PROBLEM TO WORK ON:
Below are records to reproduce in full; copy them exactly but keep the pictures out.
──────── SOURCE MATERIAL
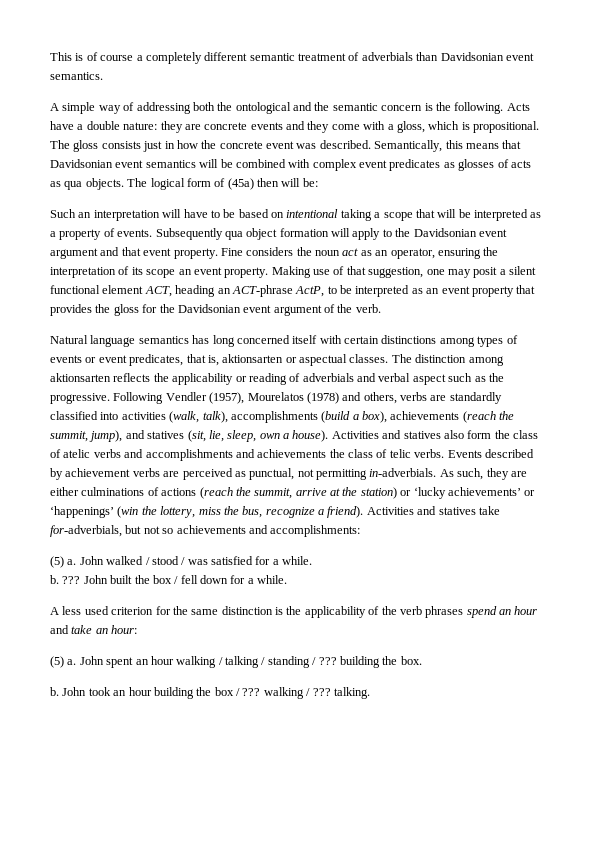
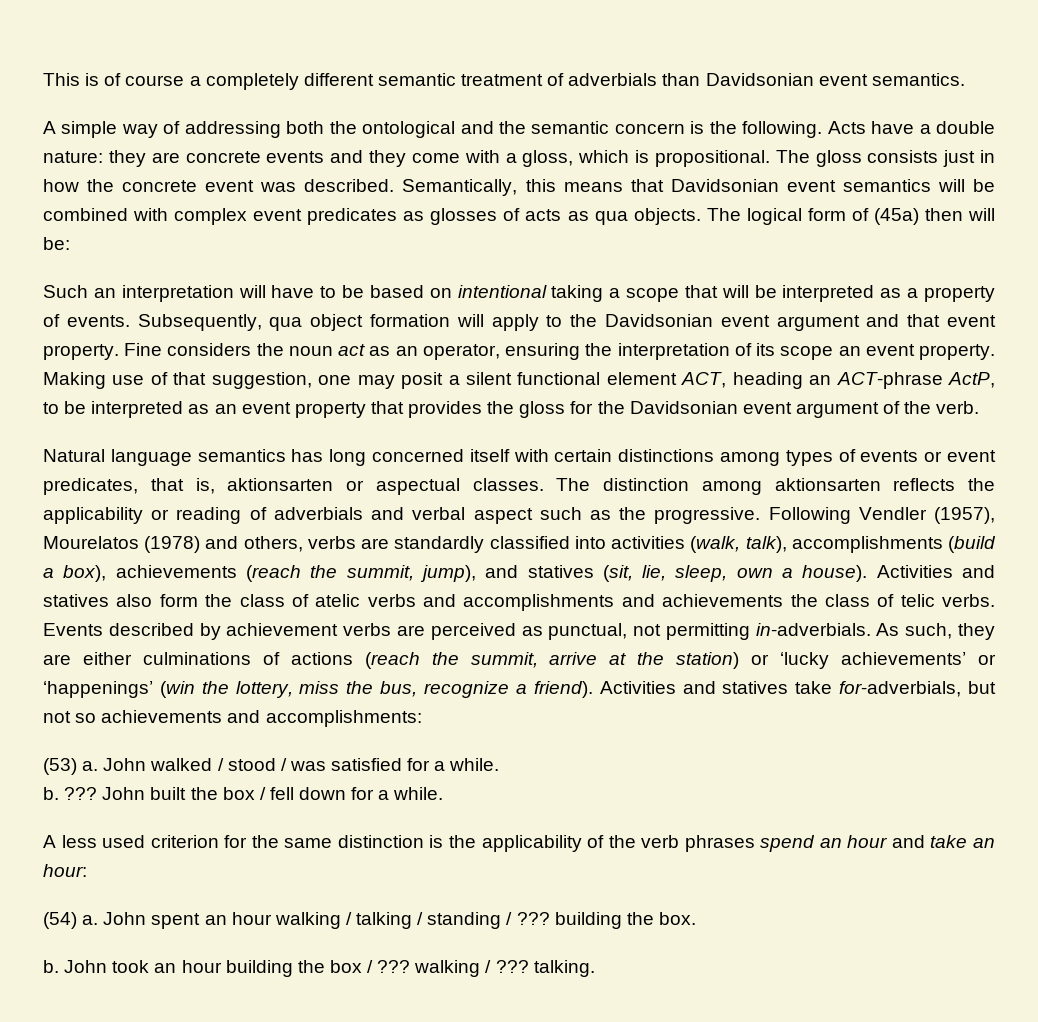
- Subsequently qua object formation will apply to the Davidsonian event argument and that event property.
+ Subsequently, qua object formation will apply to the Davidsonian event argument and that event property.
  Activities and statives take for-adverbials, but not so achievements and accomplishments:
- (5) a.
+ (53) a.
  A less used criterion for the same distinction is the applicability of the verb phrases spend an hour and take an hour:
- (5) a.
+ (54) a.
────────────────
OUTPUT FOR THIS EXERCISE:
- Subsequently qua object formation will apply to the Davidsonian event argument and that event property.
+ Subsequently, qua object formation will apply to the Davidsonian event argument and that event property.
  Activities and statives take for-adverbials, but not so achievements and accomplishments:
- (5) a.
+ (53) a.
  A less used criterion for the same distinction is the applicability of the verb phrases spend an hour and take an hour:
- (5) a.
+ (54) a.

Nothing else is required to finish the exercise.